MATERIAL SUPPLIED:
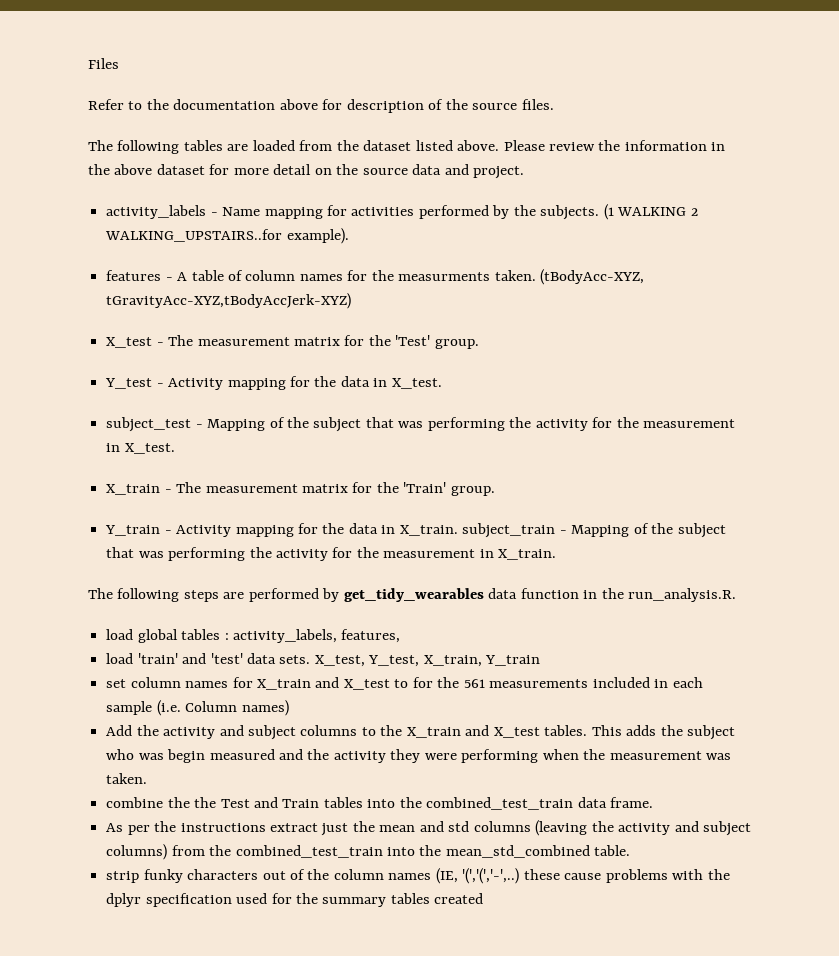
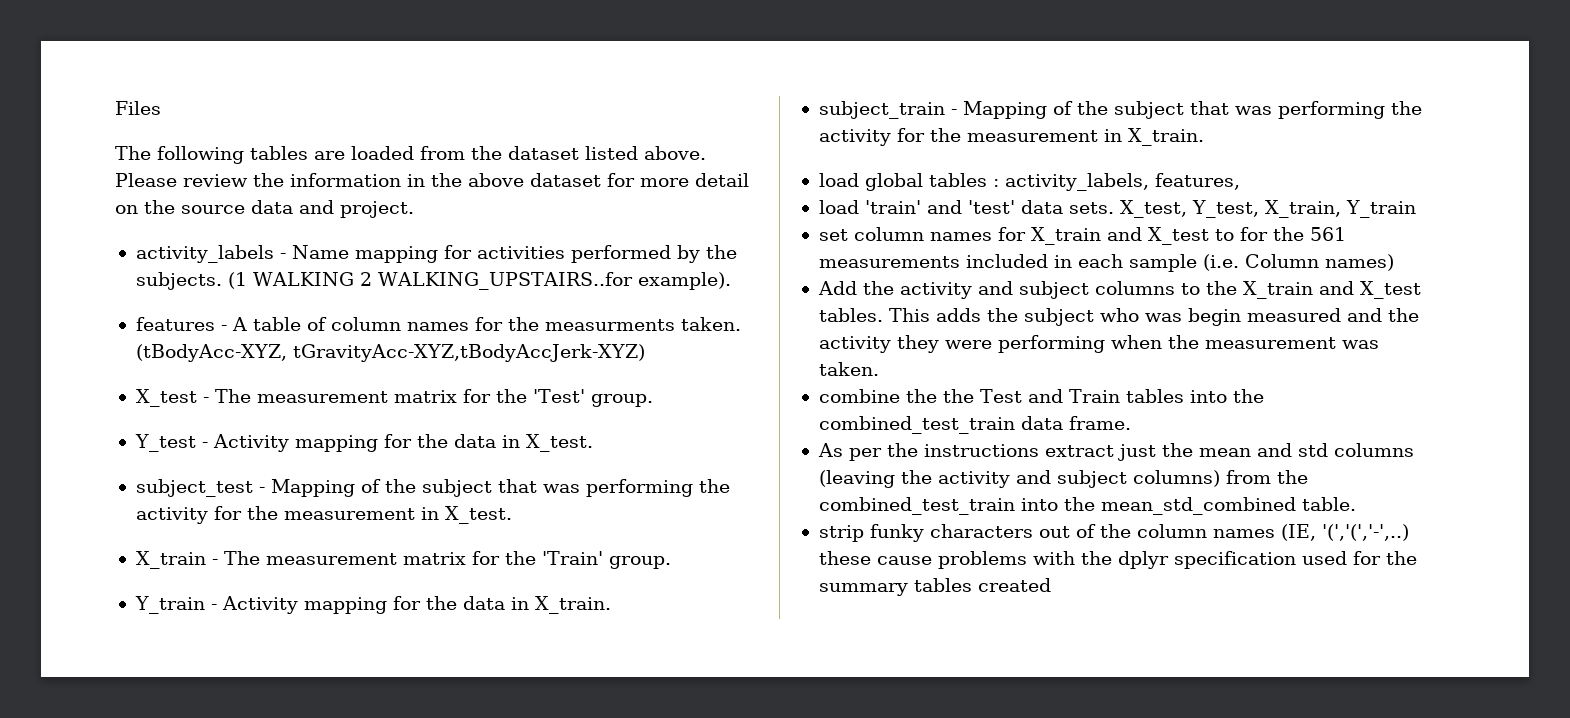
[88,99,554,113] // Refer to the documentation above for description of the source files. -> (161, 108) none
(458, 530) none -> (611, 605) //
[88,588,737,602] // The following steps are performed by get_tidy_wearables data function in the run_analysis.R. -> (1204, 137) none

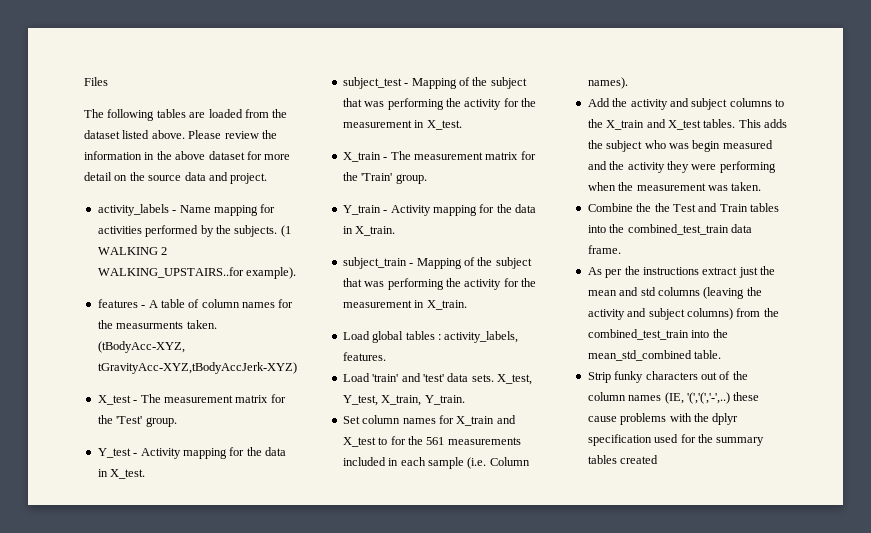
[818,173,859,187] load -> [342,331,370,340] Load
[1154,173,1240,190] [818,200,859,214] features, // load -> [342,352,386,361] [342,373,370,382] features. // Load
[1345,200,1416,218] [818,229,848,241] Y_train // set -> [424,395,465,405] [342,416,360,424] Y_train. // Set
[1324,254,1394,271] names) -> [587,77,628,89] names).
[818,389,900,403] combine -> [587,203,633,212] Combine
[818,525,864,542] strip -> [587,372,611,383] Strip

WORK REQUIRED:
Count the lines in the records above that contain "Load". Reply with the number only.

COMPLETED EXERCISE:
2